When it was sold in 1987, it started the Knoll family’s trip around Australia before they returned to South Australia to start Barossa Fine Foods in the Central Market in 1991.

It was Cory Bernardi who provided the push that sent Knoll into representative politics.

At the time Bernardi was a significant figure on the Right of the Liberal Party, before later leaving to start the Australian Conservatives.

Knoll’s wife Amy would also work in Bernardi’s office for a time, and Knoll is aligned to the Right.

“He was someone with a business background, who was motivated,” Bernardi says.

“Once you have someone with talent and skill, and capacity and self-belief, you need to identify where the greatest opportunities are for them.”

Stephan Knoll, chairman of Flavour South Australia at his Barossa Fine Foods stall.

For a short time Knoll was involved with Bernardi’s Conservative Leadership Foundation, which runs programs in areas such as media training and public speaking.

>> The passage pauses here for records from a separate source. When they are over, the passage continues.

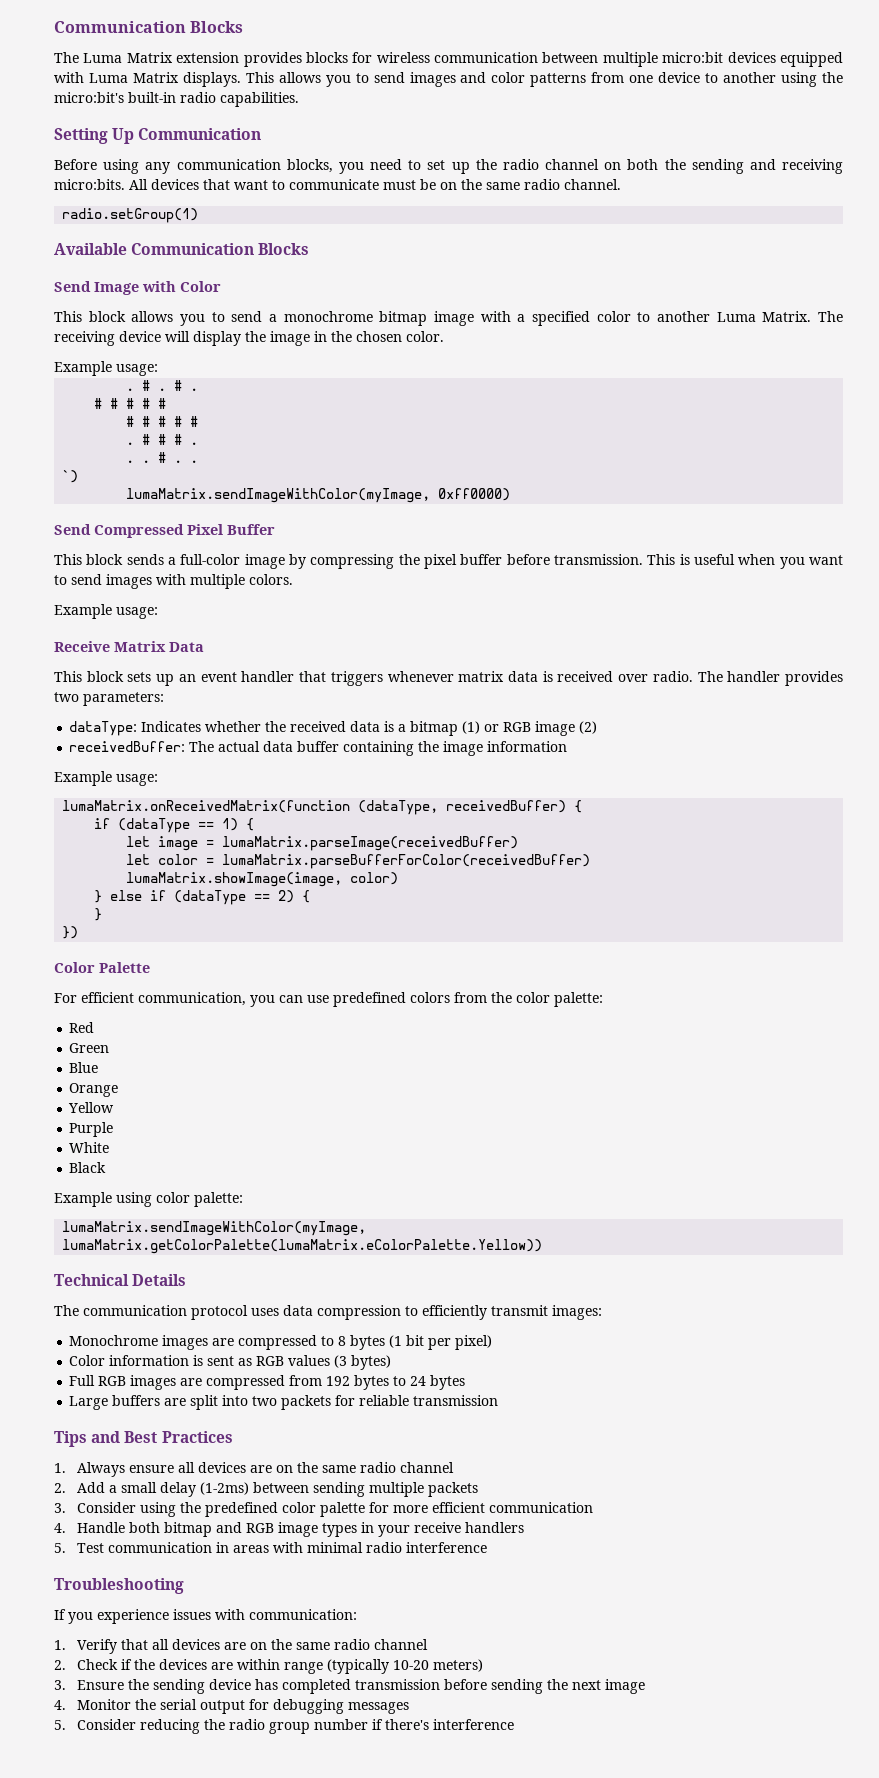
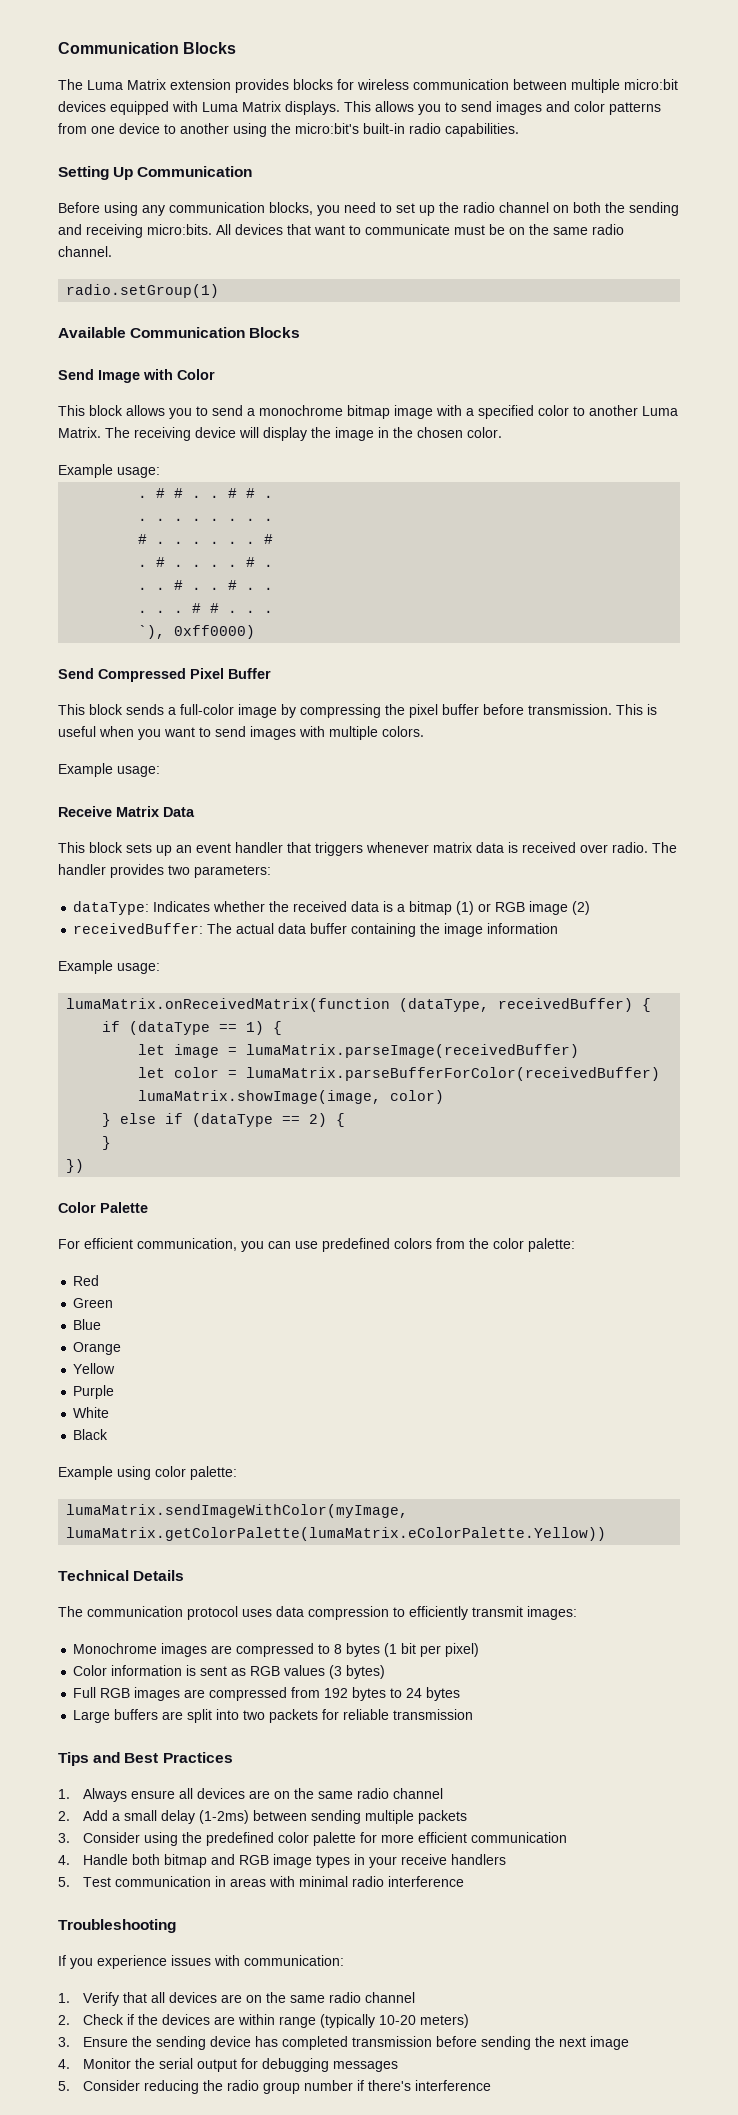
- # . # .
- # # # # #
- # # # # #
+ # # . . # # .
+ . . . . . . . .
+ # . . . . . . #
- # # # .
+ # . . . . # .
- # . .
- `)
- lumaMatrix.sendImageWithColor(myImage, 0xff0000)
+ # . . # . .
+ . . . # # . . .
+ `), 0xff0000)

Bernardi says he knew there would be an opportunity in the Liberal stronghold of Schubert as sitting member Ivan Venning was retiring and encouraged Knoll to move his family to the Barossa.

“To his credit he embraced that fully, his wife embraced that fully, they immersed themselves in the community. They did the work on the ground to put themselves in a position to win pre selection.”

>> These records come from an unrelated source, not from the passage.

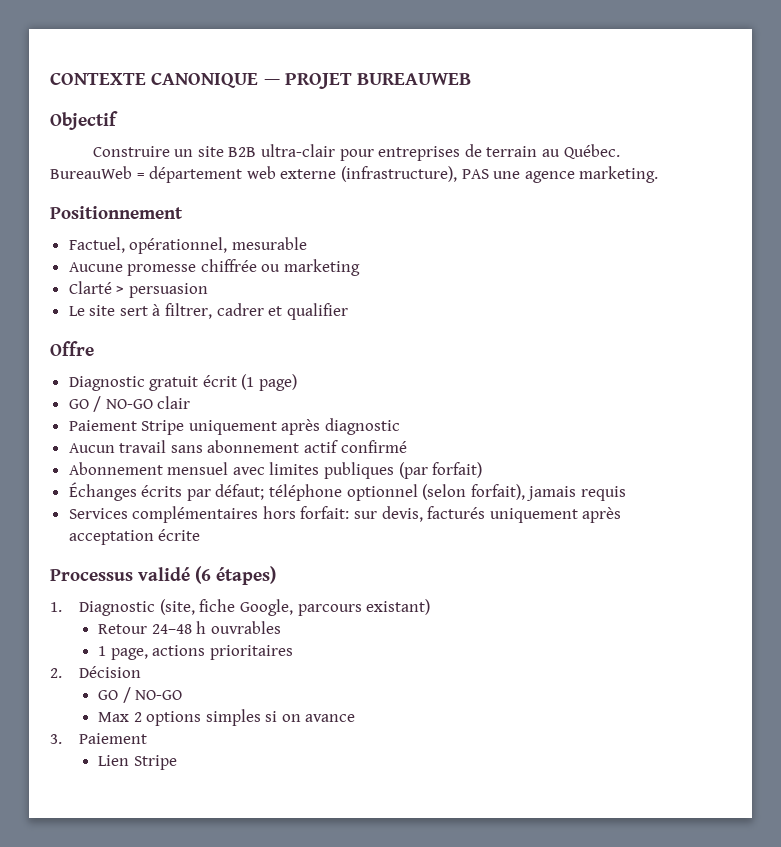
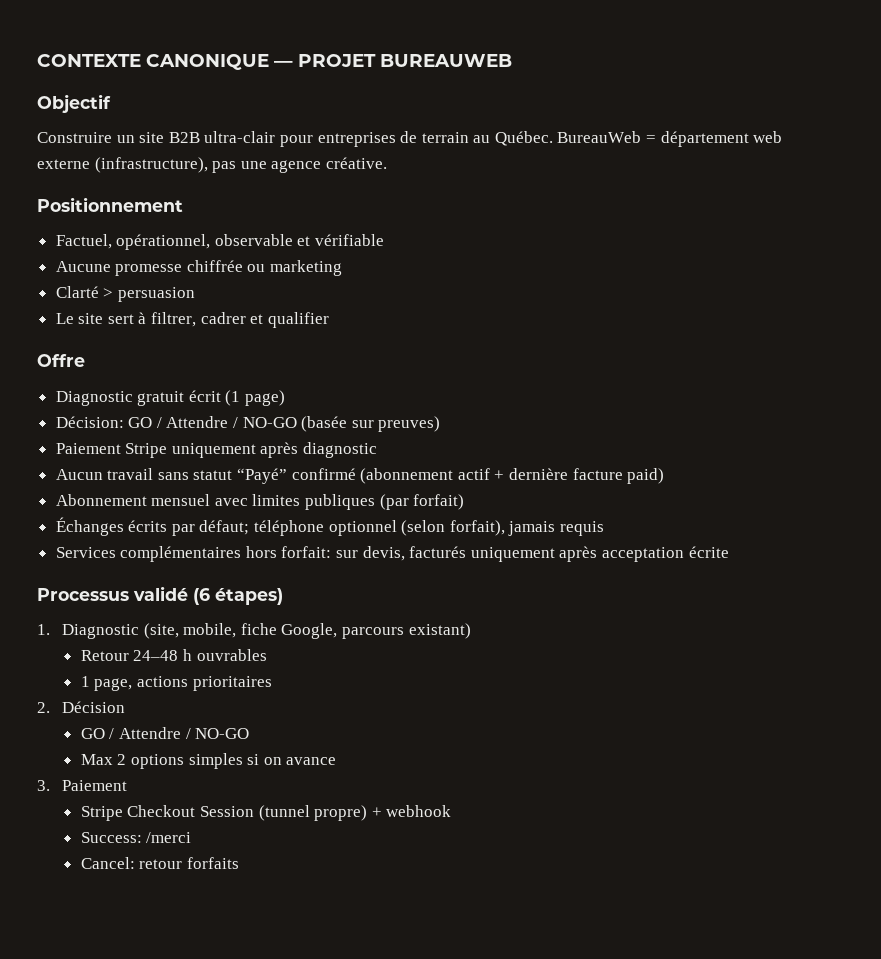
- BureauWeb = département web externe (infrastructure), PAS une agence marketing.
+ BureauWeb = département web externe (infrastructure), pas une agence créative.
- Factuel, opérationnel, mesurable
+ Factuel, opérationnel, observable et vérifiable
- GO / NO-GO clair
+ Décision: GO / Attendre / NO-GO (basée sur preuves)
- Aucun travail sans abonnement actif confirmé
+ Aucun travail sans statut “Payé” confirmé (abonnement actif + dernière facture paid)
- 1. Diagnostic (site, fiche Google, parcours existant)
+ 1. Diagnostic (site, mobile, fiche Google, parcours existant)
  2. Décision
- GO / NO-GO
+ GO / Attendre / NO-GO
- Lien Stripe
+ Stripe Checkout Session (tunnel propre) + webhook
+ Success: /merci
+ Cancel: retour forfaits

Knoll says he took some persuading. He says it was the new test that he was after.

“For me the business was fun. It was engaging and I enjoyed it but it was safe,” he says. “This (politics) was decidedly less so and decidedly more difficult and I thought that was a worthy challenge.”

The 2014 election itself was easy enough.

Knoll had no real competition in such a safe Liberal seat but entered a party room in shock after losing an election most had predicted they would win.

Knoll says there wasn’t anger or disappointment about the loss, but there was a sense of “resignation”.

More upheaval soon followed when former leader Martin Hamilton-Smith quit to join the Labor cabinet.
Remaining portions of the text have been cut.